Input

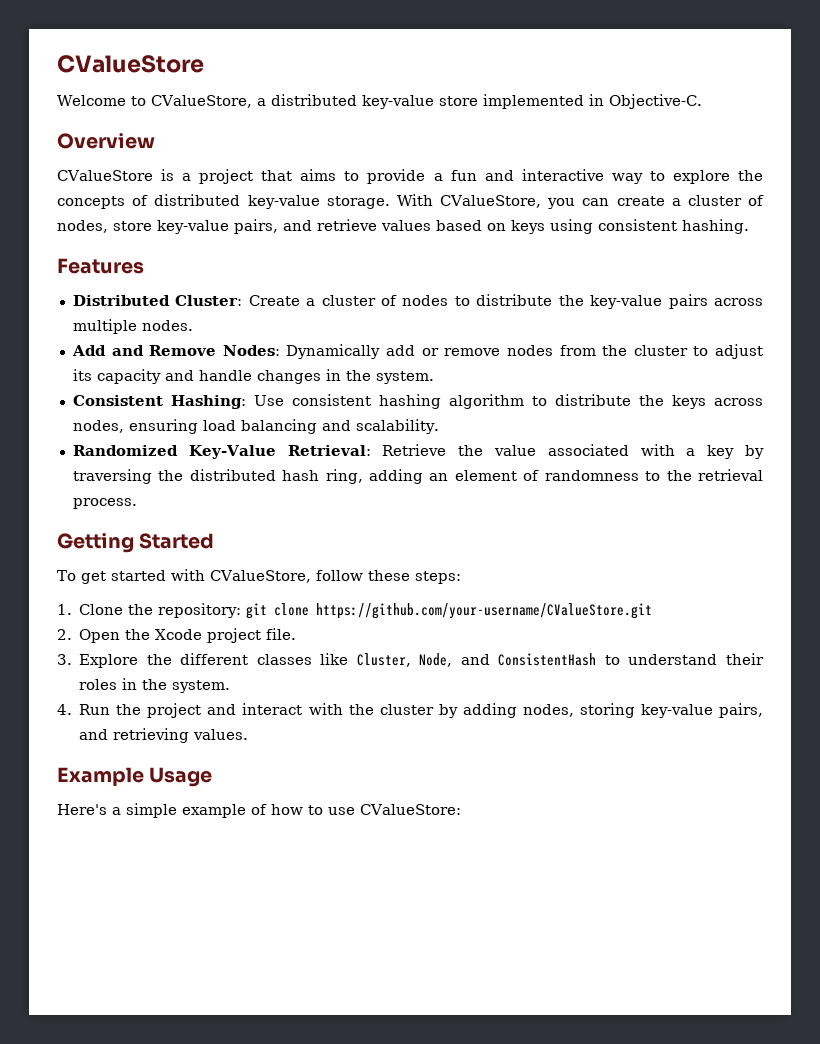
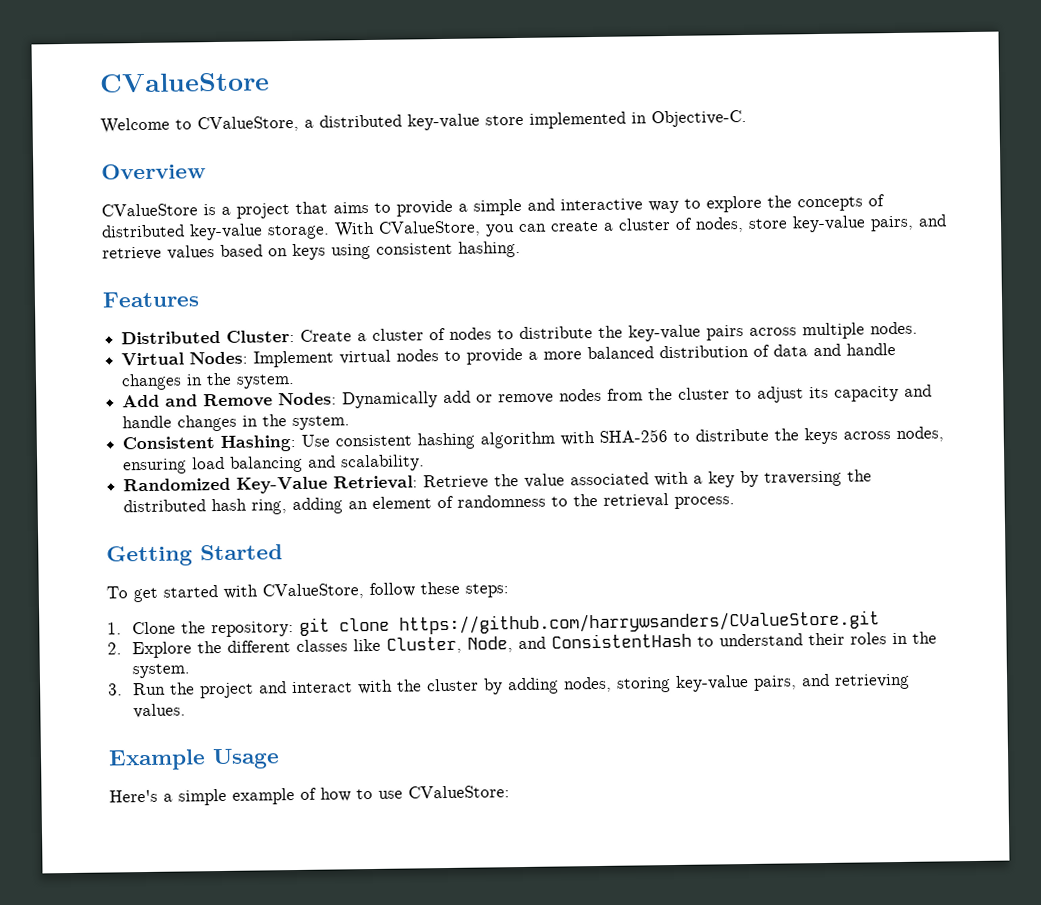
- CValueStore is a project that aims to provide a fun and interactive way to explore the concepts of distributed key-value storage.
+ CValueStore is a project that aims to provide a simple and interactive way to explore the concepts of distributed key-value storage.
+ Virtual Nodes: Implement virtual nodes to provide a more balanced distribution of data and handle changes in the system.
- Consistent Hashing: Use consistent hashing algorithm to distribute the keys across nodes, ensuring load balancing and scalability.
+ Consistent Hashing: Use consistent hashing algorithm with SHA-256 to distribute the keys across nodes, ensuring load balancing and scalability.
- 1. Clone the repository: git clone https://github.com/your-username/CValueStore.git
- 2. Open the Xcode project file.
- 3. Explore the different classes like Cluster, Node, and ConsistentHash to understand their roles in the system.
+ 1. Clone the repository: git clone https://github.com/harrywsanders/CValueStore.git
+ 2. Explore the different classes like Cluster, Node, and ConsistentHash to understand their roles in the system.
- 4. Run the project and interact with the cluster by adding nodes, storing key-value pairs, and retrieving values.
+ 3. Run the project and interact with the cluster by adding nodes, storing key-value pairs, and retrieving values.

Work order
Except for the pictures, copy every line of the records above exactly.

Completed task
- CValueStore is a project that aims to provide a fun and interactive way to explore the concepts of distributed key-value storage.
+ CValueStore is a project that aims to provide a simple and interactive way to explore the concepts of distributed key-value storage.
+ Virtual Nodes: Implement virtual nodes to provide a more balanced distribution of data and handle changes in the system.
- Consistent Hashing: Use consistent hashing algorithm to distribute the keys across nodes, ensuring load balancing and scalability.
+ Consistent Hashing: Use consistent hashing algorithm with SHA-256 to distribute the keys across nodes, ensuring load balancing and scalability.
- 1. Clone the repository: git clone https://github.com/your-username/CValueStore.git
- 2. Open the Xcode project file.
- 3. Explore the different classes like Cluster, Node, and ConsistentHash to understand their roles in the system.
+ 1. Clone the repository: git clone https://github.com/harrywsanders/CValueStore.git
+ 2. Explore the different classes like Cluster, Node, and ConsistentHash to understand their roles in the system.
- 4. Run the project and interact with the cluster by adding nodes, storing key-value pairs, and retrieving values.
+ 3. Run the project and interact with the cluster by adding nodes, storing key-value pairs, and retrieving values.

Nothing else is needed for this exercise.